**** SOURCE DATA

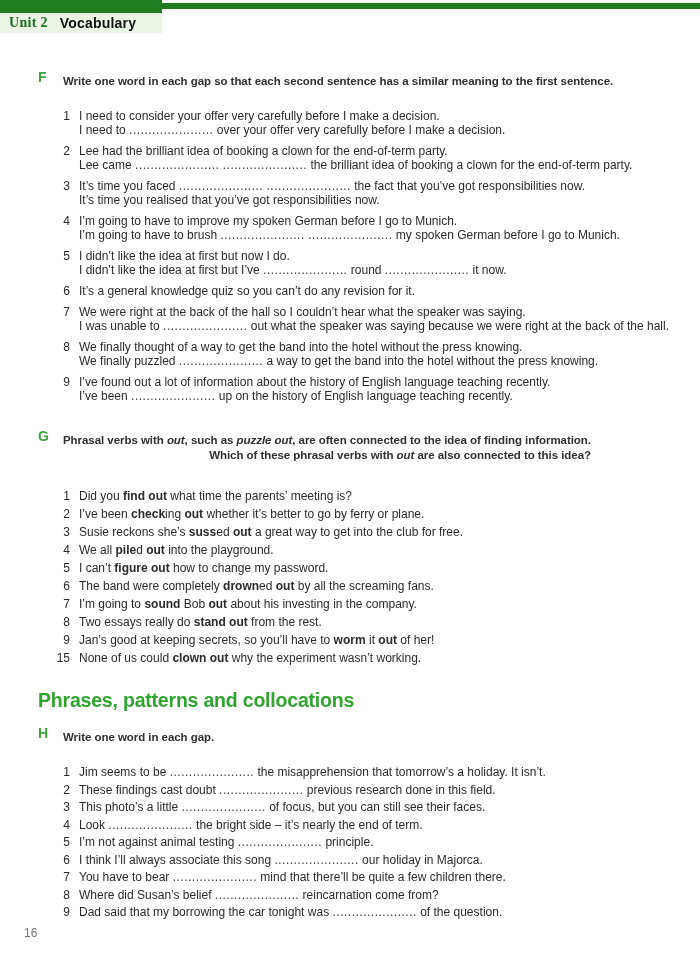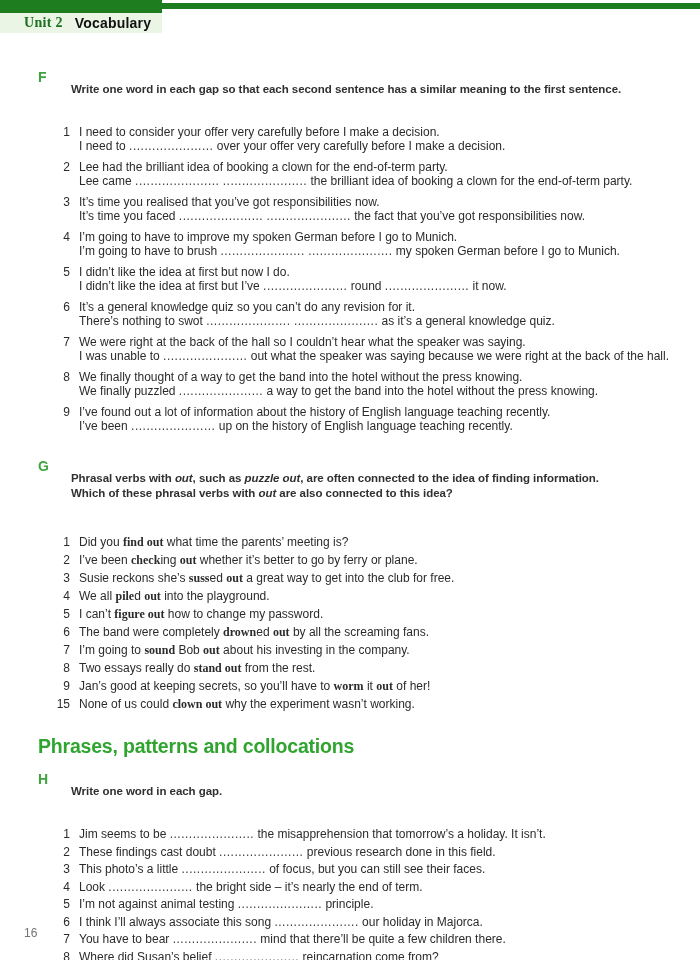--- a/index.html
+++ b/index.html
@@ -14,7 +14,7 @@
   .header .thick-bar{position:absolute;top:0;left:0;width:162px;height:13px;background:#1e7d1f;}
   .header .unit-tab{
     position:absolute;top:13px;left:0;width:162px;height:20px;background:#eaf5e6;
-    display:flex;align-items:center;box-sizing:border-box;padding-left:24px;
+    display:flex;align-items:center;box-sizing:border-box;padding-left:9px;
   }
   .unit-label{
     font-family:"Liberation Serif","DejaVu Serif",serif;

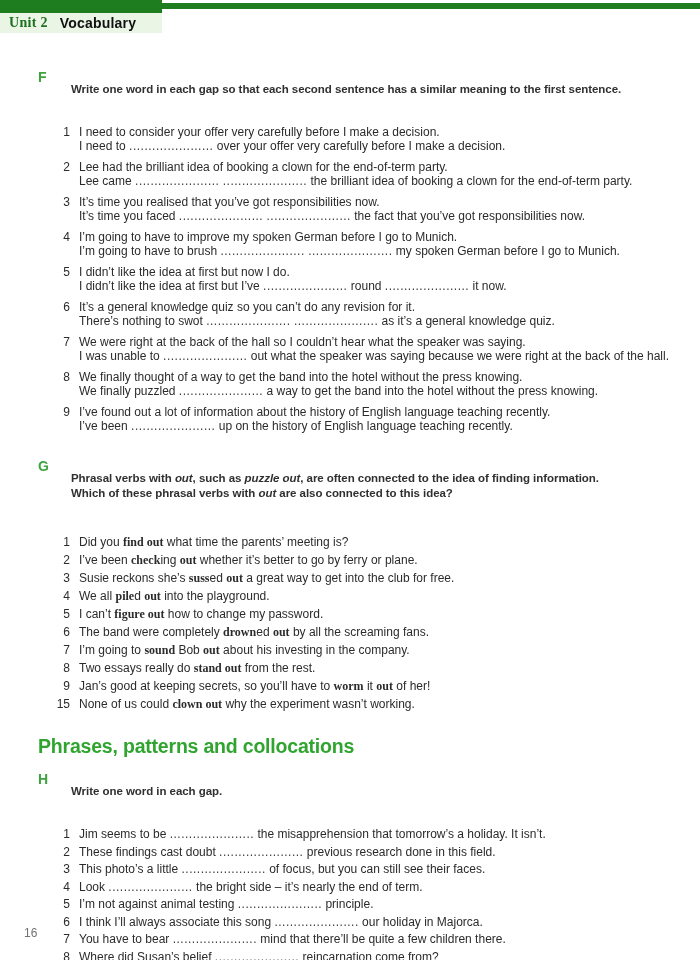--- a/index.html
+++ b/index.html
@@ -36,8 +36,8 @@
     color:#3ea43e;font-weight:bold;font-size:14px;line-height:15px;
   }
   .instruction{
-    margin:12px;font-weight:bold;color:#303030;font-size:11.5px;line-height:15px;
-    white-space:pre-line;letter-spacing:-0.05px;
+    margin:4px;font-weight:bold;color:#303030;font-size:11.5px;line-height:15px;
+    white-space:pre-line;letter-spacing:-0.05px;text-align:right;
   }
   .instruction i{font-weight:bold;}
   .items{margin-left:16px;}

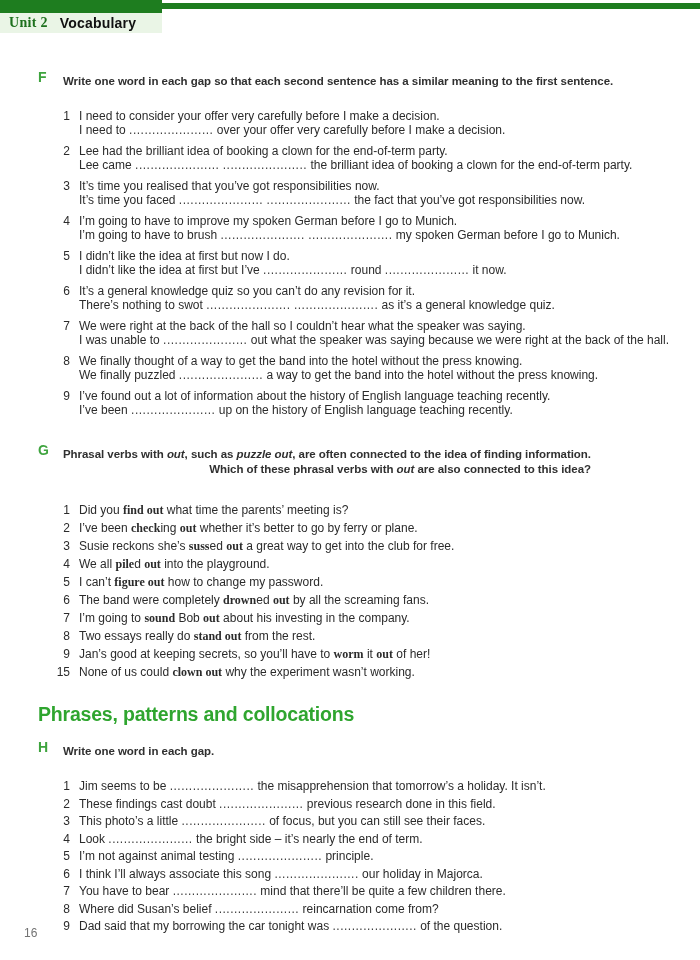--- a/index.html
+++ b/index.html
@@ -96,8 +96,8 @@
         <div class="item">
           <span class="num">3</span>
           <div class="lines">
+            <p>It’s time you faced <span class="gap">......................</span> <span class="gap">......................</span>  the fact that you’ve got responsibilities now.</p>
             <p>It’s time you realised that you’ve got responsibilities now.</p>
-            <p>It’s time you faced <span class="gap">......................</span> <span class="gap">......................</span>  the fact that you’ve got responsibilities now.</p>
           </div>
         </div>
         <div class="item">

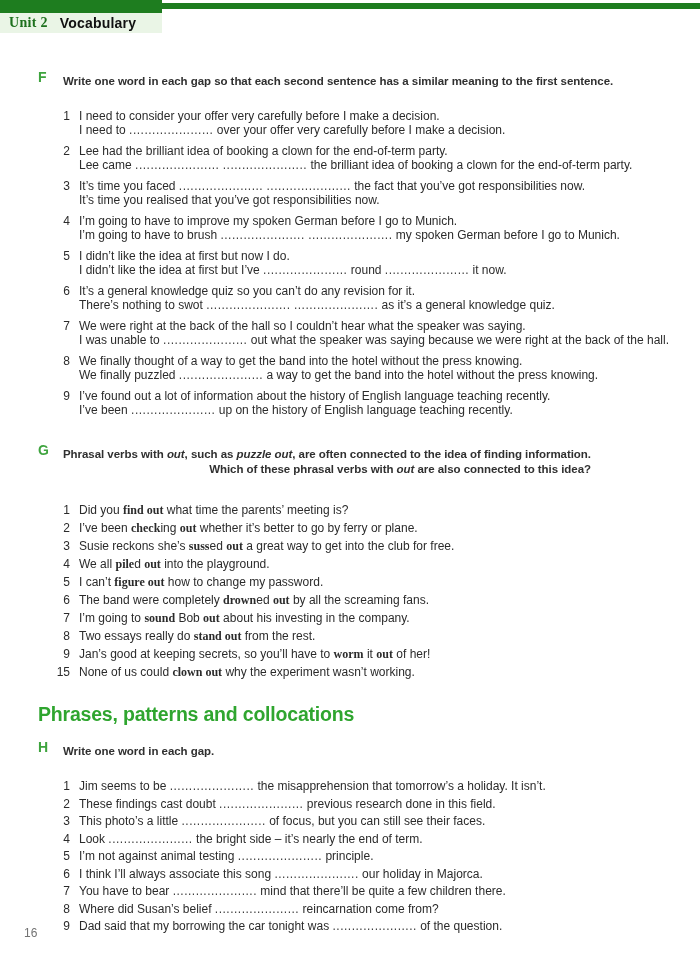--- a/index.html
+++ b/index.html
@@ -118,7 +118,6 @@
           <span class="num">6</span>
           <div class="lines">
             <p>It’s a general knowledge quiz so you can’t do any revision for it.</p>
-            <p>There’s nothing to swot <span class="gap">......................</span> <span class="gap">......................</span> as it’s a general knowledge quiz.</p>
           </div>
         </div>
         <div class="item">

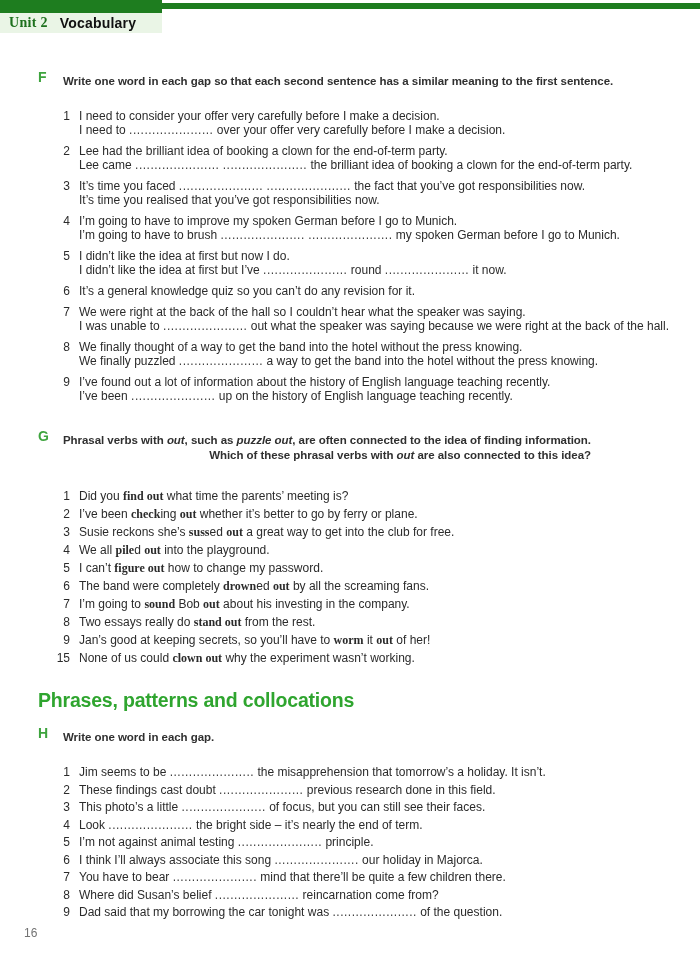--- a/index.html
+++ b/index.html
@@ -50,7 +50,7 @@
   .sec-g .lines p,.sec-g .num{line-height:18px;}
   .sec-h .lines p,.sec-h .num{line-height:17.5px;}
   .gap{letter-spacing:.5px;color:#3a3a3a;}
-  b{font-weight:bold;font-family:Liberation Serif, serif;}
+  b{font-weight:bold;}
   
   .topic-heading{
     margin:21px 0 0 0;padding:0;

********

TASK PROMPT ▸
Each line of the entries above that includes the string "Serif" should be copied out.

EXERCISE ANSWER ▸
     font-family:"Liberation Serif","DejaVu Serif",serif;
-  b{font-weight:bold;font-family:Liberation Serif, serif;}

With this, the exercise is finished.